**Goal of the exercise**
Look over the material for the string "order". Copy every line where it turns up.

**Given data**
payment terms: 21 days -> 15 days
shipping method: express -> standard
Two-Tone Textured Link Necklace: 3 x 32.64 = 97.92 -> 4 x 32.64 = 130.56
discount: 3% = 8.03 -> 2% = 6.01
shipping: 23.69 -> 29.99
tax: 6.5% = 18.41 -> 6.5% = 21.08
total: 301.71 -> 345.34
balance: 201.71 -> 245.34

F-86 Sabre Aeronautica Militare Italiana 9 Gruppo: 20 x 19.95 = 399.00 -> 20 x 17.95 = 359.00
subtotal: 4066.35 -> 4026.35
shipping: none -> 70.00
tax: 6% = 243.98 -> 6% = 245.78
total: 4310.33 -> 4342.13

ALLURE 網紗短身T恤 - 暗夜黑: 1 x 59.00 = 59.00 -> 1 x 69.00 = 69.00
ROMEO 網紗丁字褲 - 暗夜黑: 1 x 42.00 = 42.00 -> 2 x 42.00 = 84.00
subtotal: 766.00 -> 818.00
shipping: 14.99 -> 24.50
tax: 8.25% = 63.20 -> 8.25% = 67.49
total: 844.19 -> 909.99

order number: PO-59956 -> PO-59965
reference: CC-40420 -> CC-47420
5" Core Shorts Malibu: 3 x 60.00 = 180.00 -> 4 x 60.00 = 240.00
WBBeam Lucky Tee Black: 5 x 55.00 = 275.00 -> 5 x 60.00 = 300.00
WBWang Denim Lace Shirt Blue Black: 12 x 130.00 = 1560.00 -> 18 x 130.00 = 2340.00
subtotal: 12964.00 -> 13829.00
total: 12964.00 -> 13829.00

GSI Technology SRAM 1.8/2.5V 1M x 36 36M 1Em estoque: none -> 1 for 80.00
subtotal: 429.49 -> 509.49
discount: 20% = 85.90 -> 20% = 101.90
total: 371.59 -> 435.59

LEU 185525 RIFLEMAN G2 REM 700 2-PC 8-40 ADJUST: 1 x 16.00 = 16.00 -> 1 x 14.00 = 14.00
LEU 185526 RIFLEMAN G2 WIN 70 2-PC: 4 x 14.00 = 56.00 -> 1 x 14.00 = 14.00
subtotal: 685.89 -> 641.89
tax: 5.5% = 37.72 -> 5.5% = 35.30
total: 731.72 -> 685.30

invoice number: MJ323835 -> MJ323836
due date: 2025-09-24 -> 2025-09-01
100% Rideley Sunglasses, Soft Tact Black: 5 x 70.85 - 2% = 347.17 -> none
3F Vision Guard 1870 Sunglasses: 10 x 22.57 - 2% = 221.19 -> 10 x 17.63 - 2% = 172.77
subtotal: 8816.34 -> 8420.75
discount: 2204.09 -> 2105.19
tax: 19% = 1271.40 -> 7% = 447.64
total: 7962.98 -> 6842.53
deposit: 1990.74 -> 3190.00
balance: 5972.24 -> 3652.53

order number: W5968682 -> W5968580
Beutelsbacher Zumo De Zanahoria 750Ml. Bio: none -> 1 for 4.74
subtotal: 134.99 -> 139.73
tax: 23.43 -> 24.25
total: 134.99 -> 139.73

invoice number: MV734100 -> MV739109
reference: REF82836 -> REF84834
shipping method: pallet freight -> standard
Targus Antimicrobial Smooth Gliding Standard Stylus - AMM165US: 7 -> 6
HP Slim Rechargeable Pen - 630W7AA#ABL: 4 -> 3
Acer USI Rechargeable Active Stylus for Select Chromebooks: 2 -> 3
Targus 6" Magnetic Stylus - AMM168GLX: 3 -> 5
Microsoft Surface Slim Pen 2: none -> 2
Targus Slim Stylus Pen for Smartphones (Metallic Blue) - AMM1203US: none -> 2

**Response for this exercise**
order number: PO-59956 -> PO-59965
order number: W5968682 -> W5968580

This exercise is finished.